Augusto Boal’s book: Games for Actors and Non Actors has an entire chapter on different image theatre techniques and describes dozens and dozens of such games.

SPOTLIGHT –Organizations are using popular theatre as a learning tool!

Popular theater uses theatre as a tool for social transformation. It typically involves the “audience” as participants and invites groups to explore attitudes and social problems and imagine a range of potential solutions.

Reflet Salveo, an organization that promotes access of Francophones to quality health services in French, used the popular theater approach as a learning tool within a workshop context.
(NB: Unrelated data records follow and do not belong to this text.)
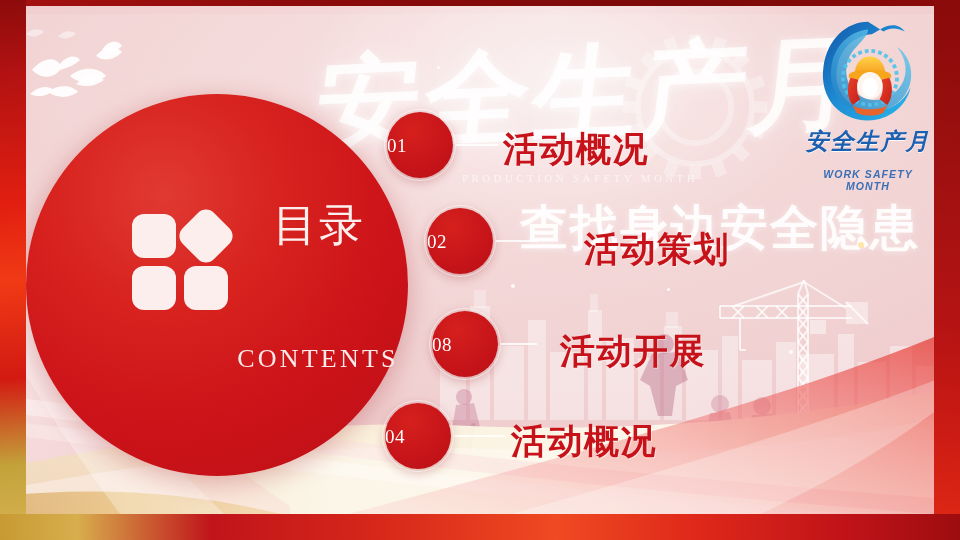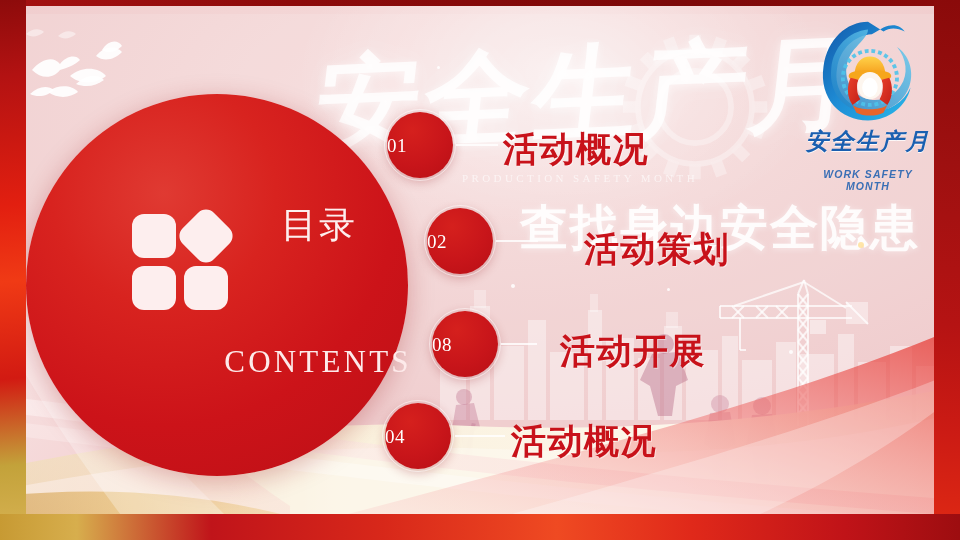--- a/index.html
+++ b/index.html
@@ -96,27 +96,27 @@
     background:#fdeeee;
   }
   .tile.tl { left:0;  top:0; }
   .tile.tr { left:52px; top:0; transform:rotate(45deg); border-radius:11px; }
   .tile.bl { left:0;  top:52px; }
   .tile.br { left:52px; top:52px; }
 
   .mu-lu {
     position:absolute; left:238px; top:98px; width:110px; z-index:12;
     font-family:"DejaVu Serif", serif;
-    font-size:36px; line-height:66px; letter-spacing:2px;
+    font-size:44px; line-height:66px; letter-spacing:2px;
     color:#fdeeee; text-align:center; font-weight:400;
   }
   .contents {
     position:absolute; left:152px; top:250px; width:280px; z-index:12;
     font-family:"Liberation Serif", serif;
-    font-size:31px; letter-spacing:3.2px; color:#fdeaea; text-align:center;
+    font-size:26px; letter-spacing:3.2px; color:#fdeaea; text-align:center;
   }
 
   
   .item { position:absolute; z-index:20; }
   .bullet {
     position:absolute; width:66px; height:66px; border-radius:50%;
     background:radial-gradient(circle at 38% 28%, #d5201d 0%, #c8151a 55%, #b80f15 100%);
     box-shadow:0 3px 12px rgba(140,10,14,0.32);
     display:flex; align-items:center; justify-content:flex-start;
   }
They hired actors from a French language community theater group (Les Indisciplinés de Toronto) to role play and demonstrate a series of possible scenarios in the context of hiring people with various disabilities. They allowed for audience feedback and found this was a great tool to generate discussion amongst participants.

 

Companies in Ontario who work with communities and are using theater as a tool for positive change:

Mixed company theatre uses forum theatre (an interactive approach that involves the audience in developing real-time strategies for dealing with social and personal issues) to educate, engage and empower audiences in schools, communities and workplaces.
Website: http://www.mixedcompanytheatre.com/

Sheatre uses issue-based theatre to find solutions to social problems. Artists and community members work collaboratively to express and explore a wide variety of issues that are important to their community.
Website: http://sheatre.com/

In Forma Theatre aims to engage community members in meaningful dialogue through participatory theatre.
Website: http://www.iftheatre.org/

Branchout Theatre believes in the use of popular theatre as a branch towards social change by connecting and empowering individuals and communities to communicate and transform the world around them.